Là, en revanche, je ne suis pas d'accord.  Dans ce fil il s'agit de ce qu'on _écrit_ et non de ce qu'on dit, ou bien on ne se poserait pas la question de la majuscule... Et je trouve "l'après 9/11" franchement illisible.


----------



## JeanDeSponde

Ce n'est pas que je m'oppose par principe à la majuscule - mais le problème ne se pose QUE pour cette date (le 9/11) des attentats aux US, et il me semble que la majuscule n'apparaît alors que par similitude avec l'écriture AE/BE des mois, et non à cause de l'importance de la date.

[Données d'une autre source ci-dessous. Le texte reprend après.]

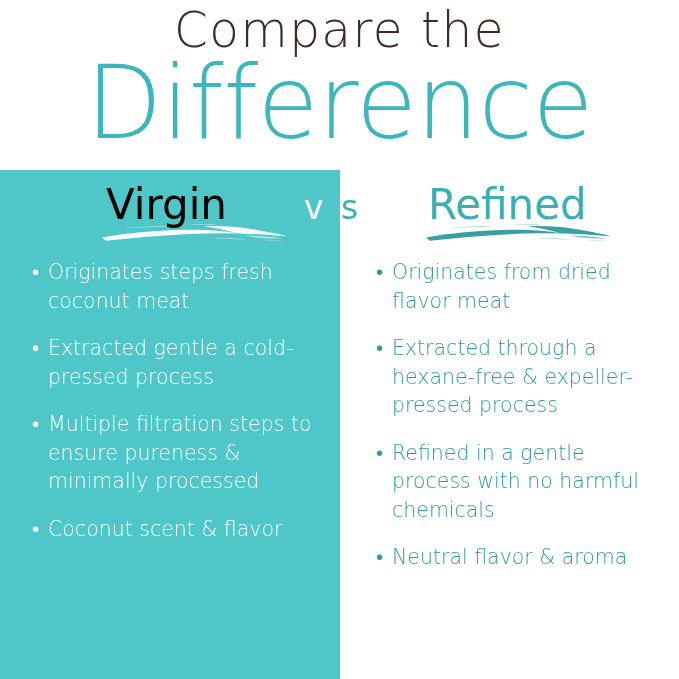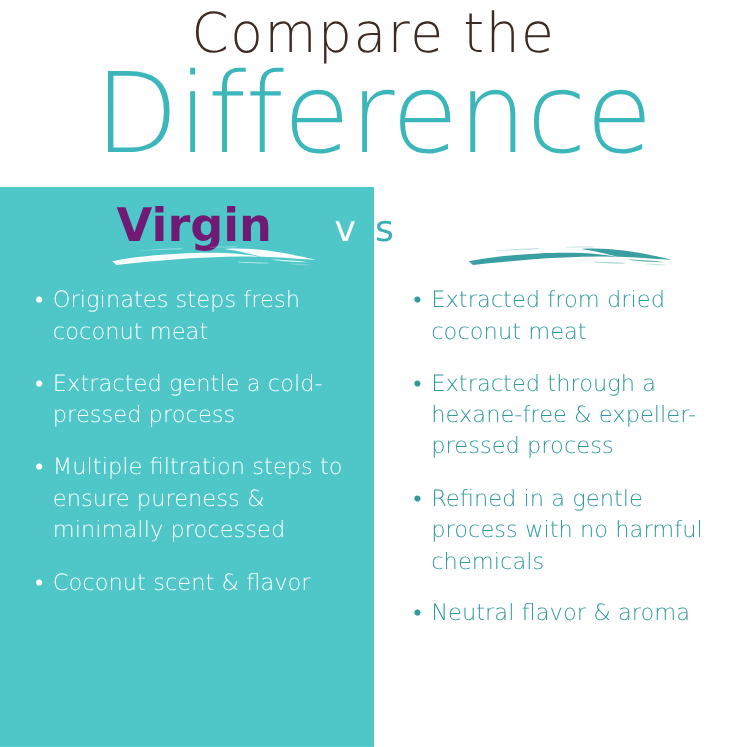"Virgin" #heading-virgin { color: #701a75 -> #000000; font-weight: bold -> none }
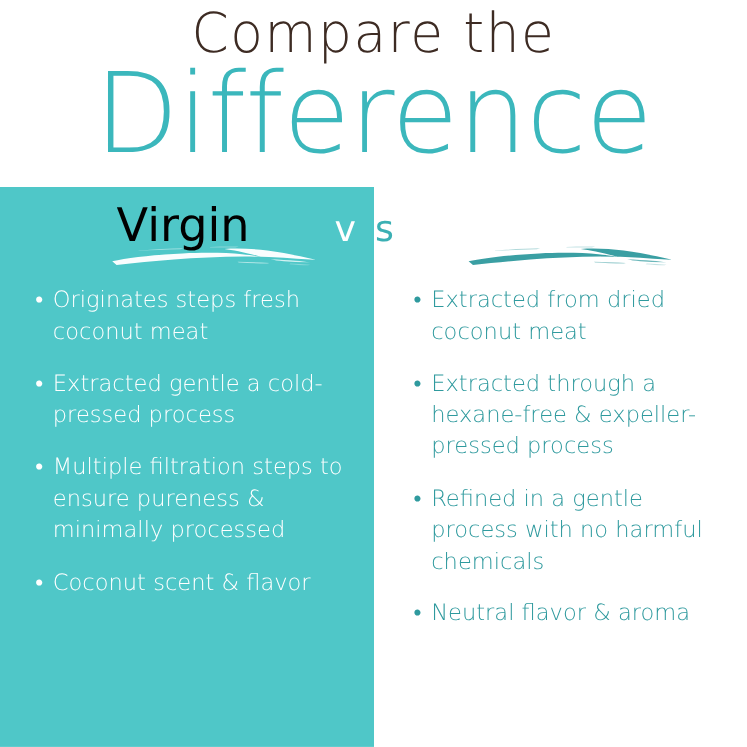"Refined" div.col-heading { html: none -> <div>Refined</div> }
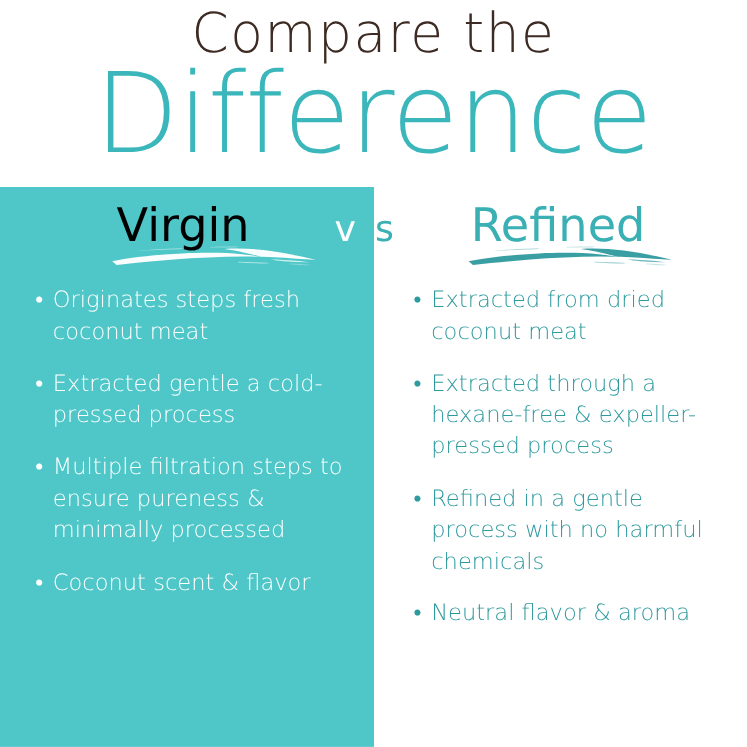"Extracted from dried coconut meat" span.txt { text: Extracted from dried coconut -> Originates from dried flavor }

Alors qu'effectivement les noms communs prennent facilement une majuscule (p. ex. la célèbre "Histoire avec un grand H") quand ils sont mis en exergue.

Quand à la graphie 9/11, elle a été popularisé par le film/documentaire de Michael Moore, et sera bientôt presque aussi compréhensible que "objection, votre honneur" !

OK, mon "naïne et les veunes" était un (pauvre) hommage à Queneau et sa manie de sonoriser les acronymes...

Mon préféré reste "l'après-11 septembre"; ou "l'après-11 septembre 2001" !


----------



## geve

JeanDeSponde said:


> Ce n'est pas que je m'oppose par principe à la majuscule - mais le problème ne se pose QUE pour cette date [...]


Pourtant...


tilt said:


> Pour ma part, je me base sur la règle d'écriture des noms de rue qui demande qu'on écrive _rue du 11-Novembre_.


On commence à tourner en rond.  D'autres avis seraient bénéfiques.


----------



## JeanDeSponde

Pour la graphie de noms de rue, j'avoue mon incompétence.
Si c'était le cas - et je ne vois pas pourquoi Tilt aurait tort- alors ce serait la seule exception que je connaisse. Mais une première exception pouvant ouvrir la porte à d'autre, je m'attends à tout.
OK donc pour la "rue du 11-Septembre" - en priant pour qu'on n'aie jamais à nommer une "rue de l'Après-11-Septembre" !


----------



## tilt

JeanDeSponde said:


> Ou alors, innovons : mettons une majuscule au premier "1" de 11 septembre !


----------



## itka

Il y a un peu partout en France des "rue du 4 a/Août"...(qu'est-ce qui s'est passé déjà le 4 août ?)... Quelqu'un ne voudrait pas aller voir comment c'est écrit ?  Il n'y en a pas chez moi...


----------



## KaRiNe_Fr

Je suis sûre d'avoir vu aussi "rue du 4 Septembre" et "rue du 8 Mai"...
Mais j'ai bien peur que ça ne prouve rien !


----------



## itka

(...)

Je pense que sur les plaques, ils ont dû l'écrire correctement... Ils ont sûrement consulté d'éminents grammairiens !


----------



## KaRiNe_Fr

itka said:


> [...]
> Je pense que sur les plaques, ils ont dû l'écrire correctement... Ils ont sûrement consulté d'éminents grammairiens !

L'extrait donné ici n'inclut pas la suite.